### PROBLEM
Scan the data below. Pull out each line where "spacing" occurs.

*** GIVEN RECORDS Section Begins ***

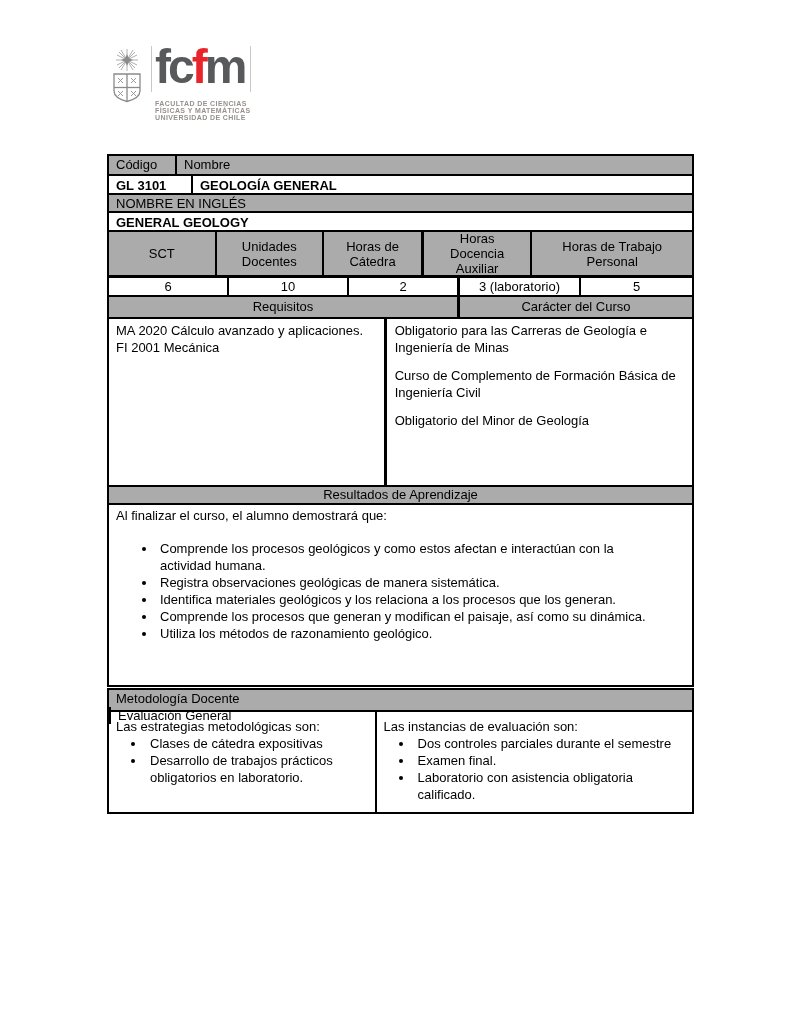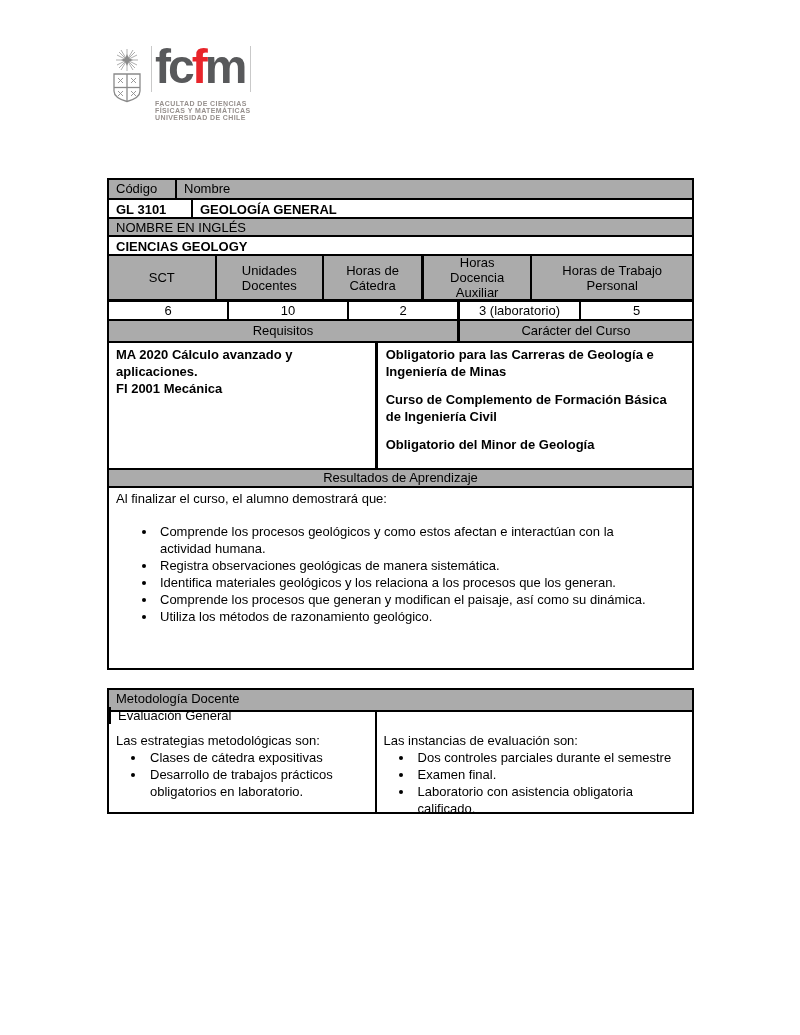--- a/index.html
+++ b/index.html
@@ -19,21 +19,21 @@
   .wordmark .red { color:#e8252b; }
   .logo-caption { margin-top:8px; padding-left:4px; font-size:7px; line-height:7px;
                   color:#97908d; letter-spacing:0.4px; font-weight:bold; }
 
   
   .doc-title { position:absolute; top:122px; left:0; width:100%; text-align:center;
                font-size:15px; font-weight:bold; letter-spacing:0.2px; }
 
   
   .tbl { position:absolute; left:107px; width:587px; border:2px solid #000; font-size:13px; }
-  .t1 { top:154px;margin-top:24px; }
+  .t1 { top:154px; }
   .t2 { top:688px; }
   .row { display:flex; border-top:2px solid #000; }
   .row:first-child { border-top:none; }
   .cell { border-left:2px solid #000; }
   .cell:first-child { border-left:none; }
   .gray { background:#ababab; }
   .bold { font-weight:bold; }
   .grow { flex:1 1 auto; }
 
   .pad { padding:1px 7px; }
@@ -48,37 +48,37 @@
                 text-align:center; padding:0 13px; line-height:15px; }
   .w1 { width:118px; } .w2 { width:120px; } .w3 { width:110px; }
   .w4 { width:122px; } .w5 { flex:1 1 auto; }
   .thickL { border-left:3px solid #000; }
   .vals { height:19px; }
   .vals .cell { text-align:center; line-height:17px; }
 
   
   .c-req { width:348px; }
   .ctr { text-align:center; }
-  .r-content { height:127px;font-weight:bold; }
+  .r-content { height:168px; }
   .req-lines { padding:3px 7px; line-height:17px; }
   .car-pars { padding:3px 8px; }
   .car-pars p { margin:0 0 11px; line-height:17px; }
 
   
   .r-outcomes { height:180px; padding:2px 7px; }
   .intro { line-height:17px; }
   ul.blist { margin:16px 0 0; padding-left:41px; padding-right:36px; list-style:disc; }
   ul.blist li { line-height:17px; padding-left:3px; }
 
   
   .t2 .hcellA { width:280px; }
   .t2 .hrow { height:20px;flex-direction:column; }
   .t2 .content { height:102px; }
   .t2 .ccellA { width:280px; }
-  .t2 .cpad { padding:20px 7px; }
+  .t2 .cpad { padding:6px 7px; }
   ul.blist2 { margin:0; padding-left:30px; padding-right:8px; list-style:disc; }
   ul.blist2 li { line-height:17px; padding-left:4px; }
 </style>
 </head>
 <body>
 
 <div class="page">
 
   <div class="logo">
     <svg class="crest" viewBox="0 0 38 58">
@@ -131,21 +131,21 @@
     <div class="row h19">
       <div class="cell c-code pad bold">GL 3101</div>
       <div class="cell grow pad bold">GEOLOGÍA GENERAL</div>
     </div>
 
     <div class="row gray h18">
       <div class="cell grow pad">NOMBRE EN INGLÉS</div>
     </div>
 
     <div class="row h19">
-      <div class="cell grow pad bold">CIENCIAS GEOLOGY</div>
+      <div class="cell grow pad bold">GENERAL GEOLOGY</div>
     </div>
 
     <div class="row gray hdr5">
       <div class="cell w1">SCT</div>
       <div class="cell w2">Unidades Docentes</div>
       <div class="cell w3">Horas de Cátedra</div>
       <div class="cell w4 thickL">Horas Docencia Auxiliar</div>
       <div class="cell w5">Horas de Trabajo Personal</div>
     </div>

*** GIVEN RECORDS Section Ends ***

### SOLVED PROBLEM
                   color:#97908d; letter-spacing:0.4px; font-weight:bold; }
                font-size:15px; font-weight:bold; letter-spacing:0.2px; }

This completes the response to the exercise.